- _What you are asked to do_: Scan the data for "Complexity" and copy each matching line.

- _Dataset records_:
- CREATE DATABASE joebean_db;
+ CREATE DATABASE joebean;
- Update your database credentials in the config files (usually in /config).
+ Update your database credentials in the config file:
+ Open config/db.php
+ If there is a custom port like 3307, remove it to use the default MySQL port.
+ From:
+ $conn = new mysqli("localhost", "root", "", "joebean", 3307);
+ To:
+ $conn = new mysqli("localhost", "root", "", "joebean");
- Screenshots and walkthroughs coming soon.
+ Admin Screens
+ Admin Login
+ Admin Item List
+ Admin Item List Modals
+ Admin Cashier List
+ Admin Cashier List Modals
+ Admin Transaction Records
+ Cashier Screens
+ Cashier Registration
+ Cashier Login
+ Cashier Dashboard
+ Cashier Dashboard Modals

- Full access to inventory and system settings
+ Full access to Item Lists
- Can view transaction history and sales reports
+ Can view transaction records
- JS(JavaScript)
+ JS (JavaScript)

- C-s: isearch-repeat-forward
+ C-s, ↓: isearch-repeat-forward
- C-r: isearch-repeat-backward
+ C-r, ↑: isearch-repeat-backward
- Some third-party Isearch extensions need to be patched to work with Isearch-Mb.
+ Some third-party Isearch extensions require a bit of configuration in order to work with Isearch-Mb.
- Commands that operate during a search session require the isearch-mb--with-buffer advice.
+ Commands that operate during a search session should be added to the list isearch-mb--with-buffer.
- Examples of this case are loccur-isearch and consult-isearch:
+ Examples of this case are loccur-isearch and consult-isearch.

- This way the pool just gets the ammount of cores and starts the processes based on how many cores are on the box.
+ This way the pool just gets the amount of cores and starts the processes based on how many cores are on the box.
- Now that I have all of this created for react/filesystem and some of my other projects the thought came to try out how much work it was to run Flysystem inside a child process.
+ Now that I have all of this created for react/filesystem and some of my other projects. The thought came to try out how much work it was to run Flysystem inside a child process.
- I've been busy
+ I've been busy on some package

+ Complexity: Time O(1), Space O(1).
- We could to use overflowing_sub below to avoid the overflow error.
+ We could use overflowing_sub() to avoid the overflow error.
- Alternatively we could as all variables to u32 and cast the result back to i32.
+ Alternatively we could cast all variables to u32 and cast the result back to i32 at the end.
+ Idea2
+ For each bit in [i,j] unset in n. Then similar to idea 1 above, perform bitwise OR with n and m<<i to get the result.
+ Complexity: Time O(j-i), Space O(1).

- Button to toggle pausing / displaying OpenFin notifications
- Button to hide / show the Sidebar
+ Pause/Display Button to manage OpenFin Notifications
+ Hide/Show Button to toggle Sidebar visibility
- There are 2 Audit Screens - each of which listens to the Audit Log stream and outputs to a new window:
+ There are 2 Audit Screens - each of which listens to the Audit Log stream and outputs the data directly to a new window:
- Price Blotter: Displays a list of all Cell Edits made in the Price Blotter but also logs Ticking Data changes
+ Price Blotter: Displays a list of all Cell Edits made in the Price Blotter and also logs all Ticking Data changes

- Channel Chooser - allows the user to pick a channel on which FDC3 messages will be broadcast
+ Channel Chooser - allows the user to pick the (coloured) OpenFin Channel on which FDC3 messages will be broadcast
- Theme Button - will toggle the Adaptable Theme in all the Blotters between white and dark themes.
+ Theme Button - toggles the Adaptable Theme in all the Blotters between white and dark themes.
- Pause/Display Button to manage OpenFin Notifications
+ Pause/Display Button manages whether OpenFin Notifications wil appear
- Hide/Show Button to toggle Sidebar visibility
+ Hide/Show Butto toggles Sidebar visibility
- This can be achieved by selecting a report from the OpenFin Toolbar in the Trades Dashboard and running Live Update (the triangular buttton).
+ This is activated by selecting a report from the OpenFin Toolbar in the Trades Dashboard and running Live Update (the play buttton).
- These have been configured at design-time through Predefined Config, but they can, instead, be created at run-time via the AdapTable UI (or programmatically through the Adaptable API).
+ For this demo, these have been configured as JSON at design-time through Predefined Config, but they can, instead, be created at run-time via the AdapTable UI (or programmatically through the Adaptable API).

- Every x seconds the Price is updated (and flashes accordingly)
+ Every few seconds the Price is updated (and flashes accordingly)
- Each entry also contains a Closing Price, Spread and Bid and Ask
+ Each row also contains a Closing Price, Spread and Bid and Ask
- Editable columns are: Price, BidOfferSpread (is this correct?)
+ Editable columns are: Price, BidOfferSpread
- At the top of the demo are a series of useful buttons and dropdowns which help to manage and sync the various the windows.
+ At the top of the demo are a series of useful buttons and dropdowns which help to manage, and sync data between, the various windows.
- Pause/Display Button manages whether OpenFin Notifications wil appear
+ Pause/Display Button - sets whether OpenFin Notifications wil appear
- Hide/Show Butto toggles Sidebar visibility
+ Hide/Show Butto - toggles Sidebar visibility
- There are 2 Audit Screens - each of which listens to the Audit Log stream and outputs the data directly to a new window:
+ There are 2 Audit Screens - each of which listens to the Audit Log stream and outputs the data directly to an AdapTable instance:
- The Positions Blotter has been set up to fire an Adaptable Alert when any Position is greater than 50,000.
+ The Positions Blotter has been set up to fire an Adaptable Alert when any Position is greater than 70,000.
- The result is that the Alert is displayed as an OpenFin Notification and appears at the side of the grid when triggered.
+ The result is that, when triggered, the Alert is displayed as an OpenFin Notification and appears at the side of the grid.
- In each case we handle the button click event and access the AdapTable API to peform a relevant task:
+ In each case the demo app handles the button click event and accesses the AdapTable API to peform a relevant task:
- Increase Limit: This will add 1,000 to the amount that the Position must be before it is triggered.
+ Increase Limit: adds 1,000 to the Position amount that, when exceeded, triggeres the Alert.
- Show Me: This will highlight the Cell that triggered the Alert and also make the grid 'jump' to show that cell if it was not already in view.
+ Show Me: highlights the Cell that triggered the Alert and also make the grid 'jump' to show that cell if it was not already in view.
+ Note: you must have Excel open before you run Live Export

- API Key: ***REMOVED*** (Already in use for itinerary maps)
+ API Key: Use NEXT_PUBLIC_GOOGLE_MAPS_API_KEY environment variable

- _Task result_:
+ Complexity: Time O(1), Space O(1).
+ Complexity: Time O(j-i), Space O(1).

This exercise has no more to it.